Indeed, reports of sleep and sensory deprivation; of nudity and unhealthful, unsanitary food; of cold showers and ice buckets; and of rough takedowns and mock executions never were reported to supervisors.

Everything seemed shrouded, everything secret. Documentation was sketchy, meaning a full account of what happened at the Salt Pit may never be known.

According to official reports, no waterboarding took place. But the study refers to a CIA photograph depicting a “waterboard device” surrounded by buckets, with a bottle of unknown pink solution nearby, two-thirds full, and a watering can resting on wooden beams.

Few in the CIA leadership seemed to know much about the Salt Pit or what happened there. Then-CIA Director George Tenet told investigators from the inspector general’s office he was “not very familiar” with the Salt Pit or what the agency “is doing with medium-value targets.”

CIA General Counsel Scott Muller erroneously thought it was just a holding facility and said he had “no idea who is responsible” there, according to the report. Jose Rodriguez, head of the CIA’s Counterterrorism Center, was focused on “other higher priorities.”

That left the guards and the interrogators to run the place. Just a month after it was opened, they let in an inspection team from the federal Bureau of Prisons. The inspectors quickly gave their blessing, noting that they were “WOW’ed” by the factory “because there is nothing like this” in the bureau’s prison system in the U.S.

Najjar, who was captured in Pakistan, was designated a high-priority prisoner. There was no evidence he resisted, yet hoods, restraints and round-the-clock interrogations were approved for him. He was forbidden toilet privileges and instead given a diaper. Threats were made that his family would be killed, the report states.

CIA officers saw a “reasonable chance of breaking Najjar” to learn more about Bin Laden. According to the CIA, he “became the model” for future interrogations.

Within a month, Najjar was a “clearly a broken man … on the verge of complete breakdown,” according to CIA documents quoted in the report. Whether he ever cooperated is unclear. He reportedly is now held at the U.S. airfield at Bagram, Afghanistan. He would be in his late 40s.
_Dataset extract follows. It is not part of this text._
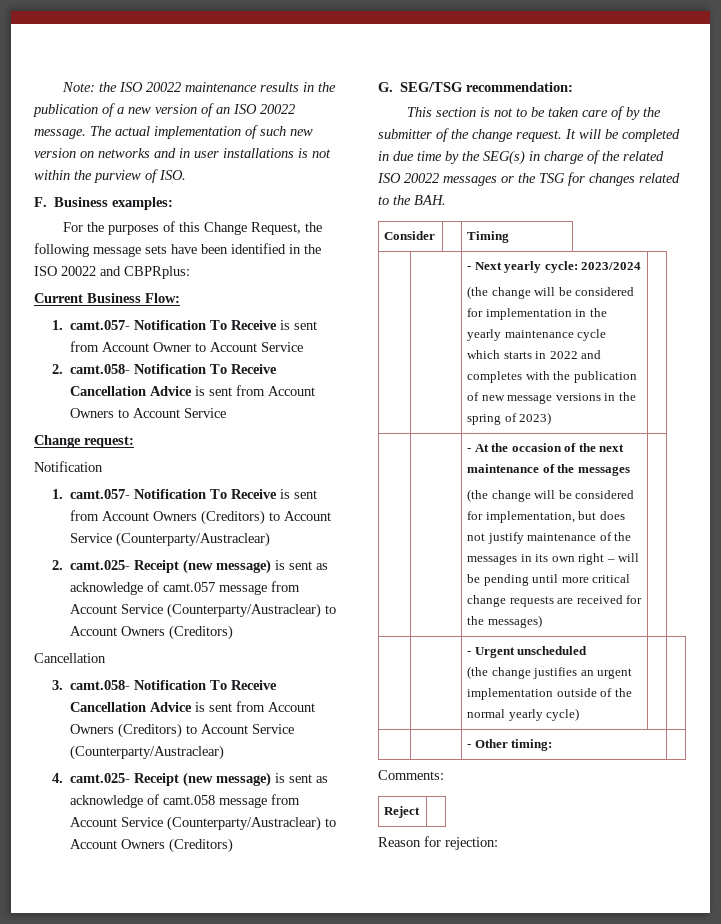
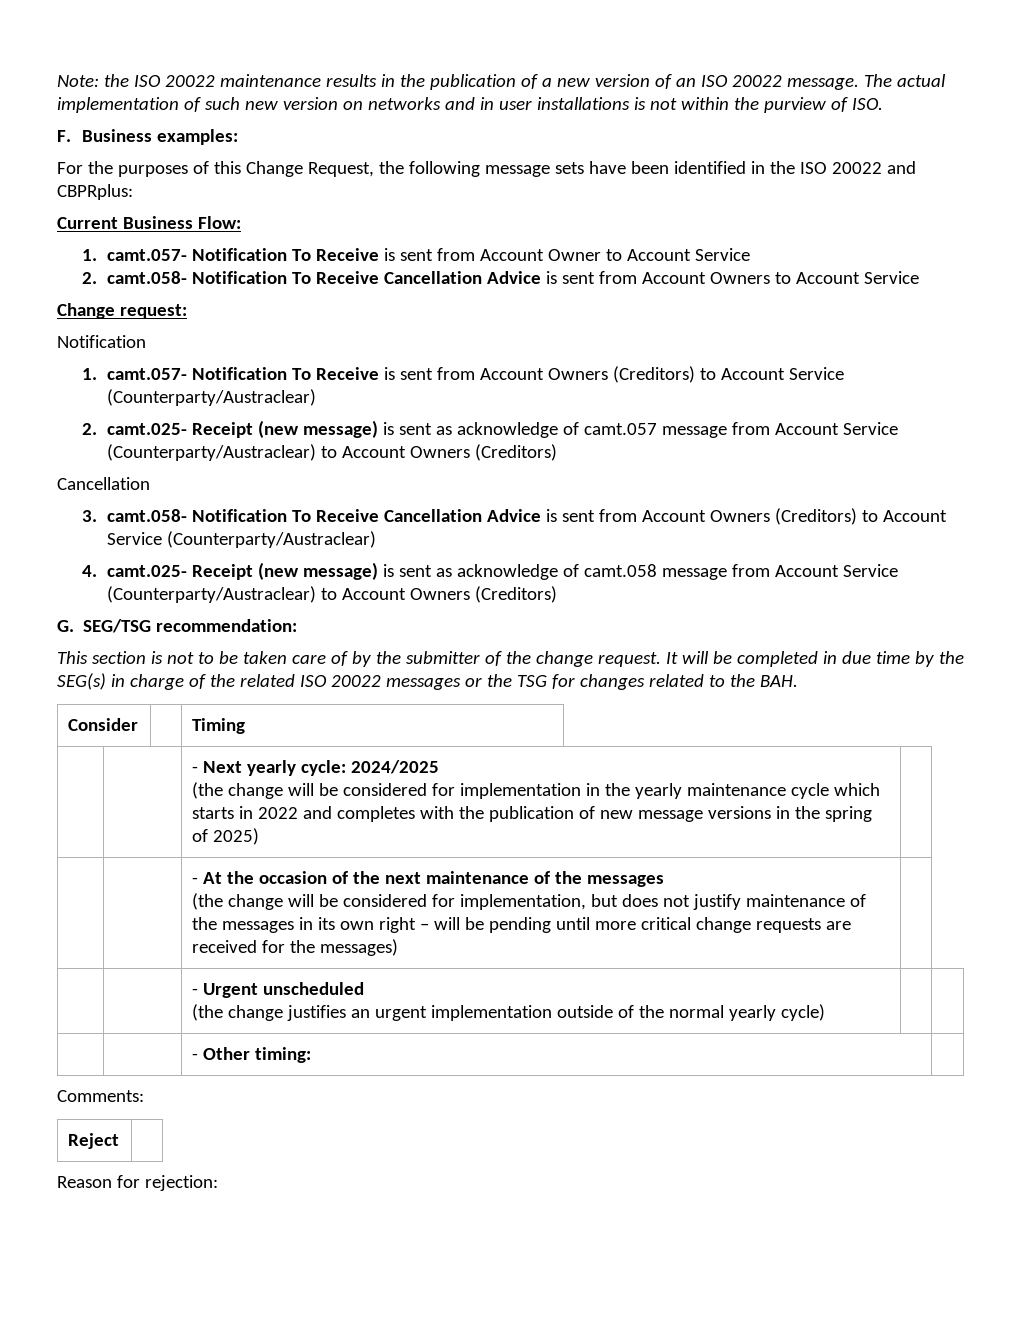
- | | - Next yearly cycle: 2023/2024
- (the change will be considered for implementation in the yearly maintenance cycle which starts in 2022 and completes with the publication of new message versions in the spring of 2023) |
+ | | - Next yearly cycle: 2024/2025
+ (the change will be considered for implementation in the yearly maintenance cycle which starts in 2022 and completes with the publication of new message versions in the spring of 2025) |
Despite its stated interest in Najjar, the CIA in the end sent only one intelligence report discussing his incarceration and interrogations.

Rahman, who died two months after the Salt Pit opened, was described in CIA documents as an “Islamic extremist.” The initial cable to Washington regarding Rahman’s death “included a number of misstatements and omissions” by Salt Pit officials, the report states.

On the last night of his life, Rahman was dragged down the corridors by five CIA officers, who shackled him to the wall and floor.

“He had been judged to be uncooperative during an earlier interrogation,” the report states. At dawn, his broken corpse was no longer of any use to U.S. officials hoping to gather intelligence.